Des centaines de milliers de manifestants ont défilé dans les grandes villes des États-Unis fin mars-début avril pour s’opposer au projet de loi Sensenbrenner-King. La loi a néanmoins été adoptée par la Chambre des représentants le 14 avril. Il s’agit du plus large mouvement de protestation sur l’ensemble du territoire US depuis plusieurs décennies.

Les parlementaires veulent criminaliser les 12 millions de sans-papiers principalement mexicains et, à terme, les faire expulser. Ils veulent également ériger un mur infranchissable de 1400 kilomètres de long sur la frontière mexicaine pour stopper l’immigration clandestine.

Ces manifestations sont organisées en sous-main par l’Église catholique et principalement par le cardinal archevêque de Los Angeles, Roger Mahony (en photo). Sur son site internet, le prélat appelle ses fidèles à militer pour obtenir « des lois sur l’immigration plus justes et humaines ». Plus de 500 000 personnes ont répondu à son appel dans son seul diocèse.

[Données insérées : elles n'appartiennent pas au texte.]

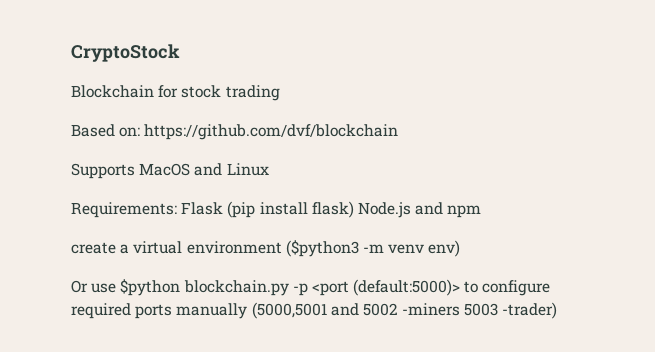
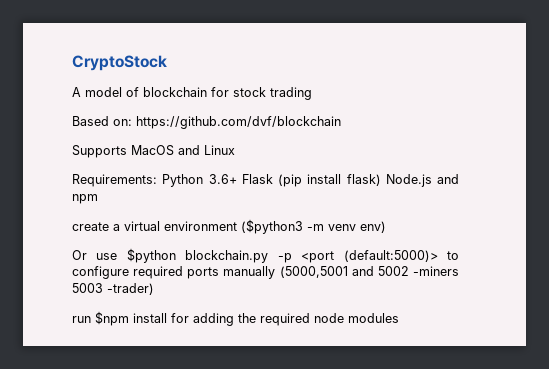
[71,85,154,98] Blockchain -> [72,87,207,97] A model of blockchain
(177, 210) none -> [162,174,237,187] Python 3.6+
(558, 310) none -> [72,311,399,326] // run $npm install for adding the required node modules

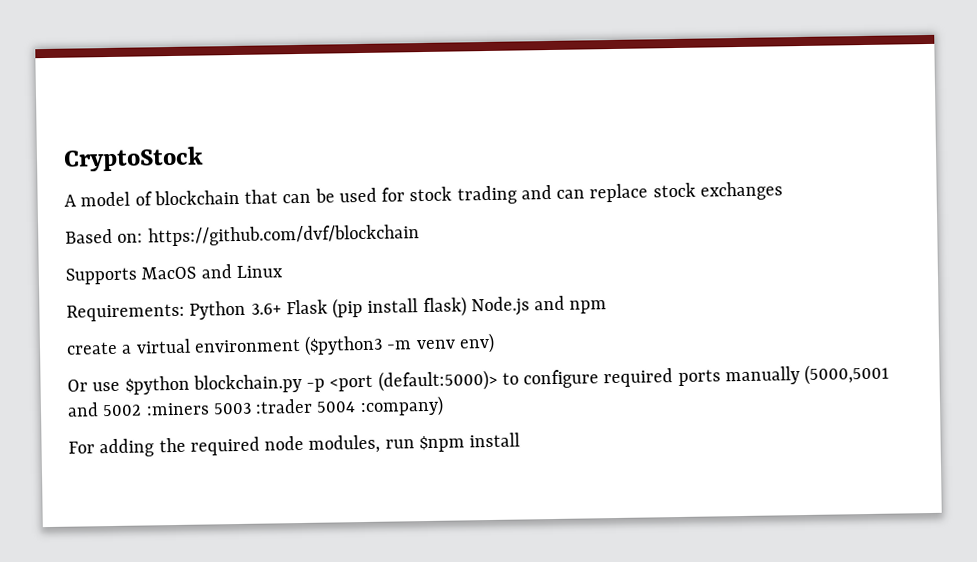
(207, 92) none -> [244,187,377,204] that can be used
(312, 93) none -> [520,181,783,203] and can replace stock exchanges
[413,266,460,276] [72,283,154,295] [72,311,399,326] -miners 5003 -trader) // run $npm install for adding the required node modules -> [145,395,444,418] [68,432,521,458] :miners 5003 :trader 5004 :company) // For adding the required node modules, run $npm install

S. Ém. Roger Mahony est une des plus importantes autorités romaines. Il fait partie de la poignée de cardinaux disposant de la signature bancaire du Saint-Siège. Son initiative suppose donc une approbation du pape. Elle marque une rupture dans la stratégie de l’Église catholique : allié indéfectible des États-Unis durant la Guerre froide, le Saint-Siège n’a cessé de se heurter à Washington à propos de son Ostpolitk. Le Pentagone était prêt à transformer l’Europe centrale en champ de bataille pour vaincre l’URSS, tandis que Jean-Paul II voulait libérer l’Europe centrale du joug soviétique sans se préoccuper de l’avenir de la Russie orthodoxe. Après la dissolution du Pacte de Varsovie, le Saint-Siège s’est inquiété des conséquences des guerres du Golfe pour les chrétiens d’Orient et du soutien du Pentagone à la confiscation des lieux saints par Israël. Un pas a été franchi avec la prétention de George W. Bush de s’ériger en défenseur de la chrétienté et en croisé de l’Occident.

Comme nous l’avions pronostiqué dans ces colonnes lors de son élection, Benoît XVI a rompu avec la stratégie de surenchère morale face aux évangéliques et d’alliance avec le Pentagone. Il mène désormais une politique duale vis-à-vis de l’islam : chasser cette religion d’Europe en affirmant le caractère chrétien de l’Union européenne, tout en s’alliant avec le monde musulman contre l’expantionnisme états-unien. Aux États-Unis, il impose l’Église catholique comme acteur politique intérieur et mise sur les immigrants latino-américains catholiques pour renverser la majorité blanche évangélique. Un revirement que Samuel Huntington, le théoricien de la guerre des civilisations, anticipait avec crainte dans son dernier ouvrage, Qui sommes-nous ? : Identité nationale et choc des cultures, et qui motive précisémment la loi Sensenbrenner-King.